I wonder if Mintz looked for Bush at Winton Blount's campaign headquarters.


It would be useful to to see if other docs from the files around the same date have the same fonts
Verrrry Interesting!



What's interesting is that Charles Johnson, at LittleGreenFootballs.com, replicated the 1973 memo perfectly using the default settings of Microsoft Word.

Then there's the added factoid that the USN/USMC used 8 x10 1/2 paper as their standard document paper. Not the civilian standard of today's 8 1/2 x 11 paper. So there should be some vertical lines on the copy of the memo.

I think the concensus is that this is going to be determined to be a fake. Hehehe.

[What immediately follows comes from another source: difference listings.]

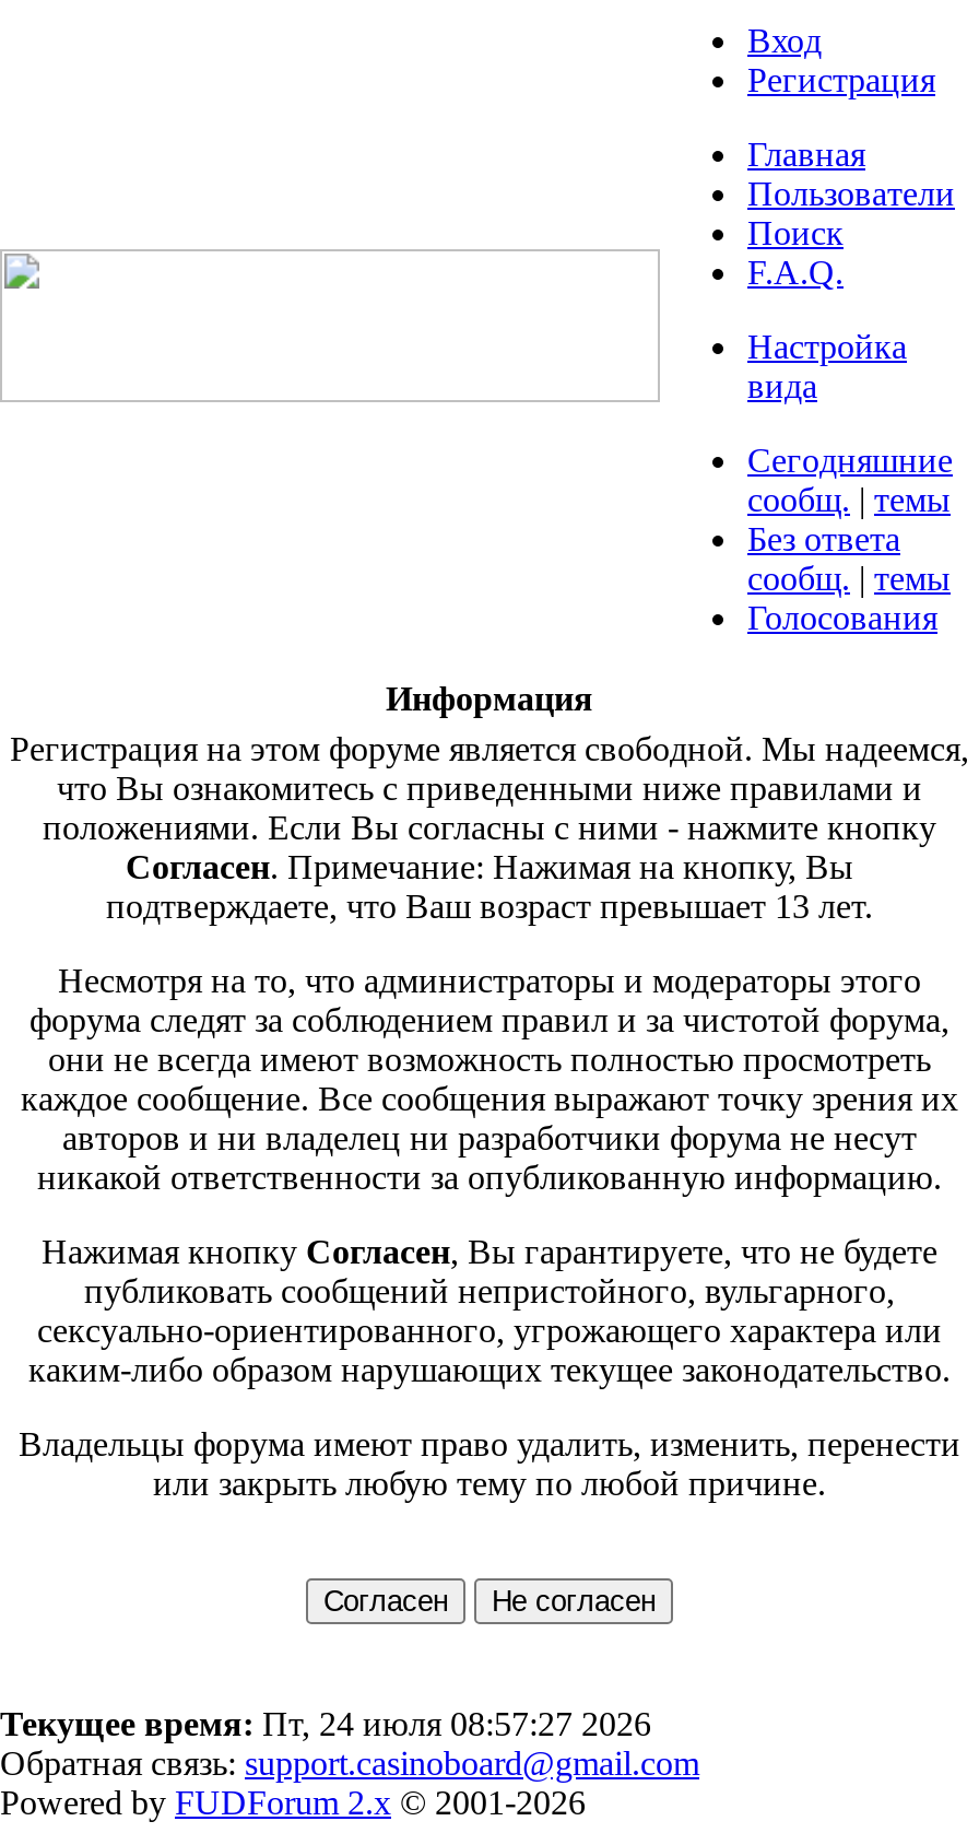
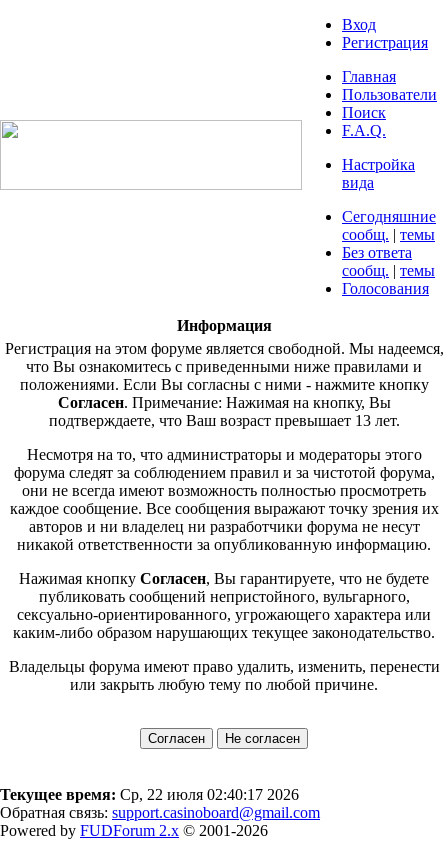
[0,1705,651,1742] Текущее время: Пт, 24 июля 08:57:27 2026 -> [0,786,299,803] Текущее время: Ср, 22 июля 02:40:17 2026

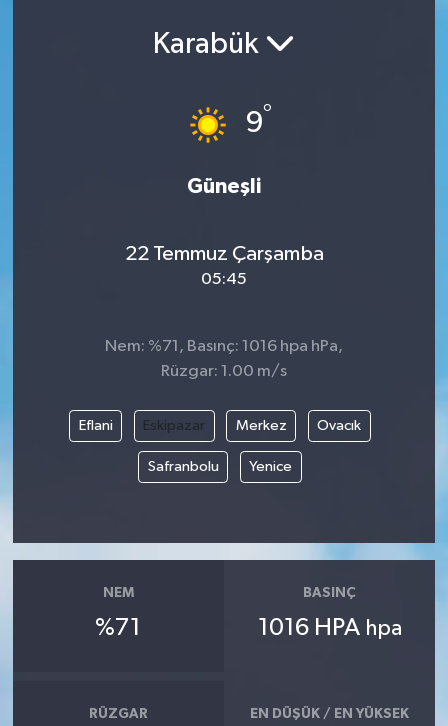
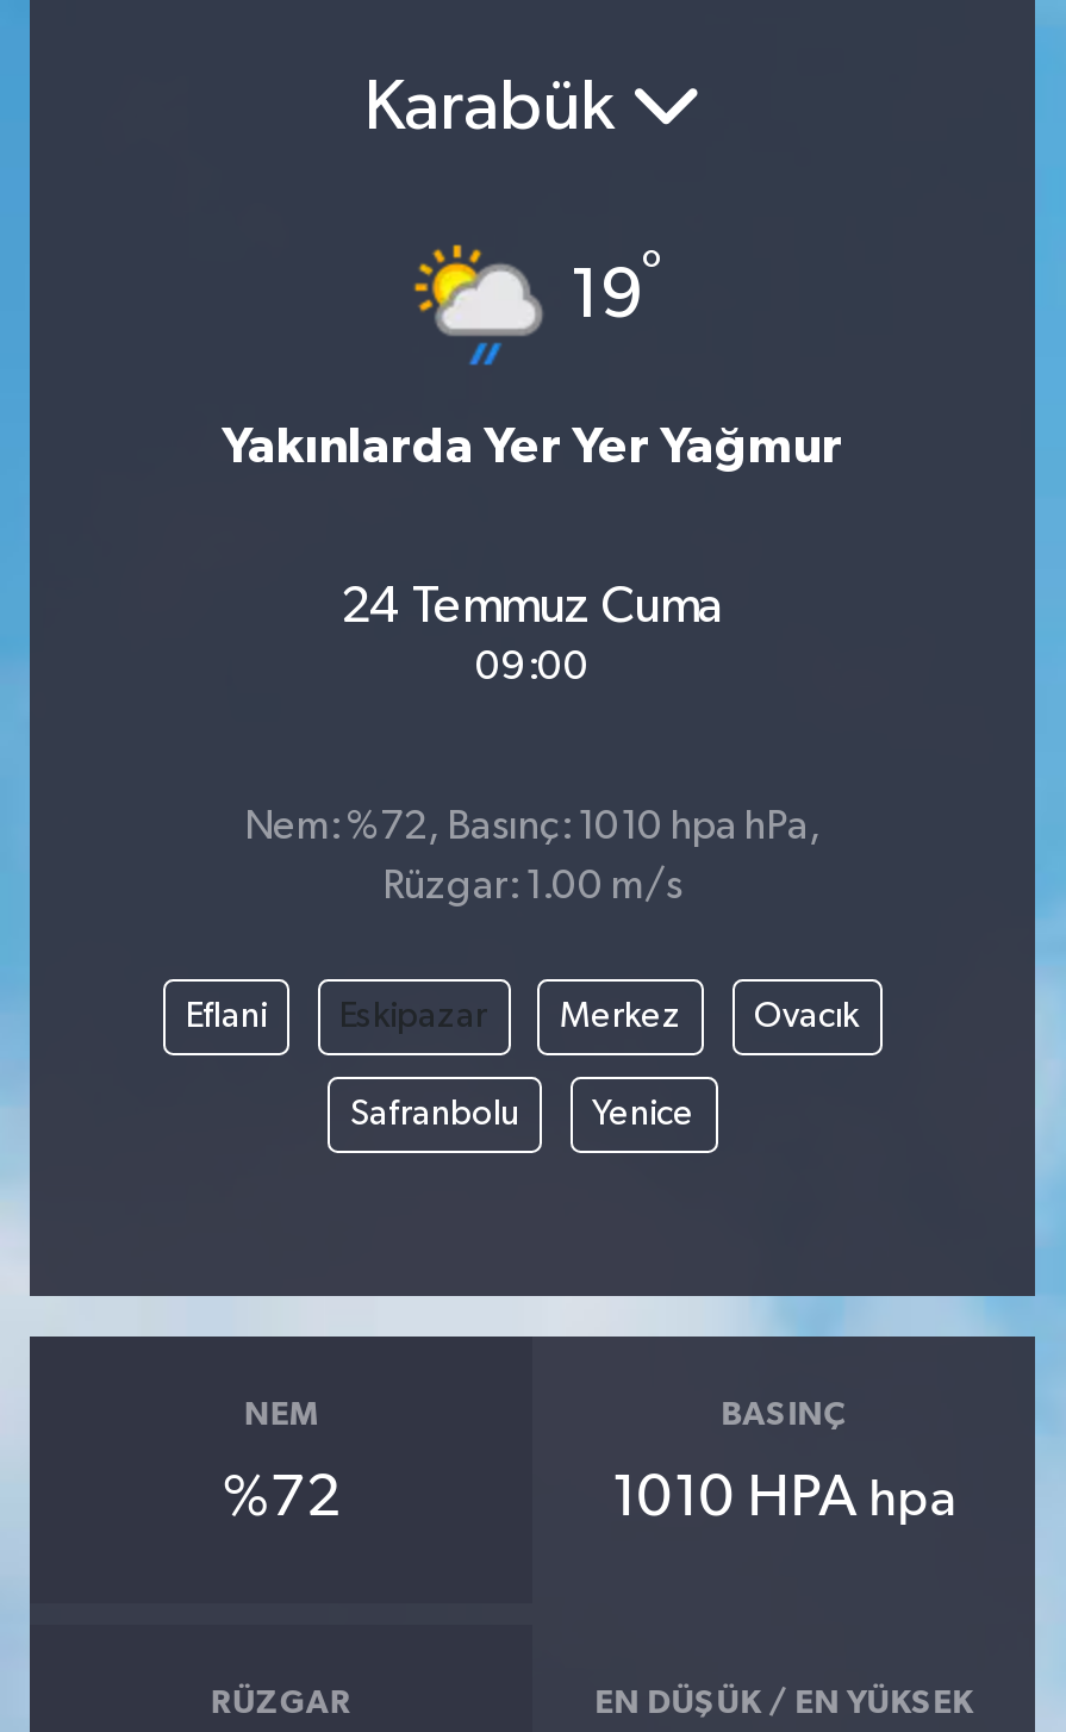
[175,102,272,152] [image] | 9° -> [413,243,662,367] [image] | 19°
[187,176,261,197] Güneşli -> [222,422,843,472] Yakınlarda Yer Yer Yağmur
[124,242,324,288] 22 Temmuz Çarşamba | 05:45 -> [341,580,724,687] 24 Temmuz Cuma | 09:00
[105,338,343,355] Nem: %71, Basınç: 1016 hpa hPa, -> [244,808,821,848] Nem: %72, Basınç: 1010 hpa hPa,
[95,616,141,640] %71 -> [222,1469,339,1526] %72
[258,616,402,640] 1016 HPA hpa -> [611,1469,957,1526] 1010 HPA hpa

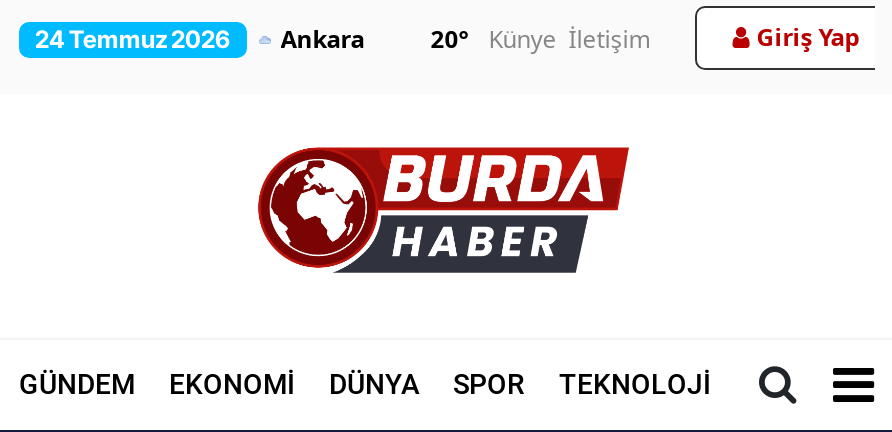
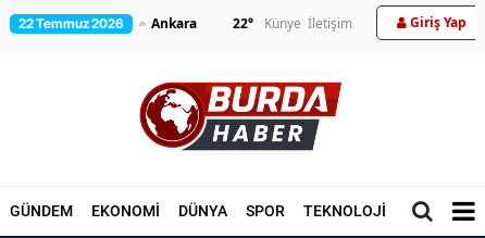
[35,24,231,54] 24 Temmuz 2026 -> [18,15,124,32] 22 Temmuz 2026
[430,22,650,56] 20° Künye İletişim -> [233,14,353,33] 22° Künye İletişim

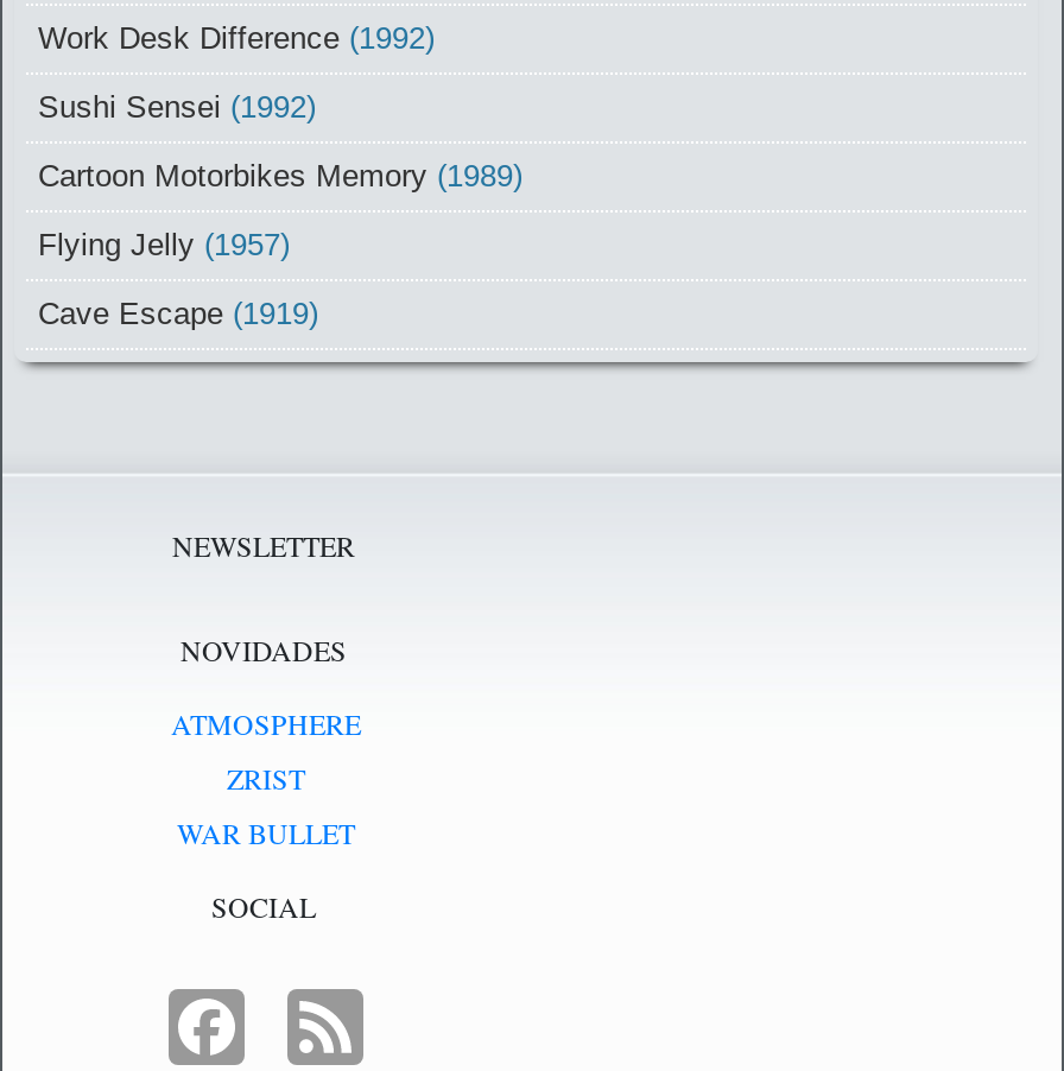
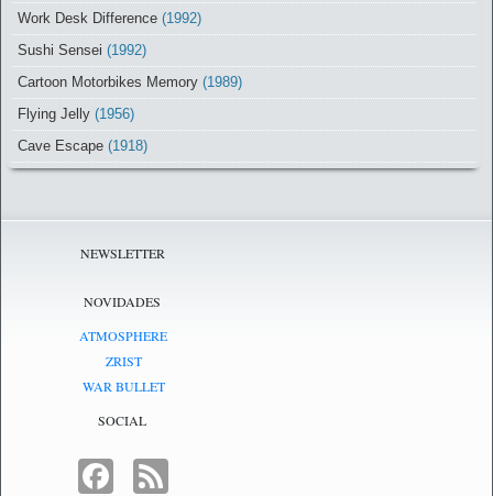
[38,226,290,262] Flying Jelly (1957) -> [18,105,134,122] Flying Jelly (1956)
[38,295,318,331] Cave Escape (1919) -> [18,137,147,154] Cave Escape (1918)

When all else fails, the final bullet to the temple is:

ONE MORE ARGUMENT [09/09 07:11 PM]

As much as the Kerry Spot has tried to keep up with this, PowerLine has been on top of this story all day long. That site just presented what ought to be the straw that breaks the camel's back:

In the August 18, 1973 memo "discovered" by 60 Minutes, Jerry Killian purportedly writes:

Staudt has obviously pressured Hodges more about Bush. I'm having trouble running interference and doing my job.

But wait! Reader Amar Sarwal [this point later credited to reader Peter Nuss] points out that General Staudt, who thought very highly of Lt. Bush, retired in 1972.


Yeah, a general who's still on active duty doesn't need to "pressure" anyone — he can just give an order, and that's the end of it.

A general who's retired, though, can still have a lot of influence, exert "pressure", on active-duty officers.

It's politics, the old-boy network, just some phone calls to buddies and people who owe you favors, all the connections one made during active service and kept afterward — especially since military retirement doesn't imply civilian retirement.

Retired Admiral Elmo Zumwalt, for instance, continued serving his country on federal review boards and important non-governmental organizations until he died in 2000.   He couldn't have given his former subordinate officers any orders, but he surely could have "pressured" them if he'd wanted to.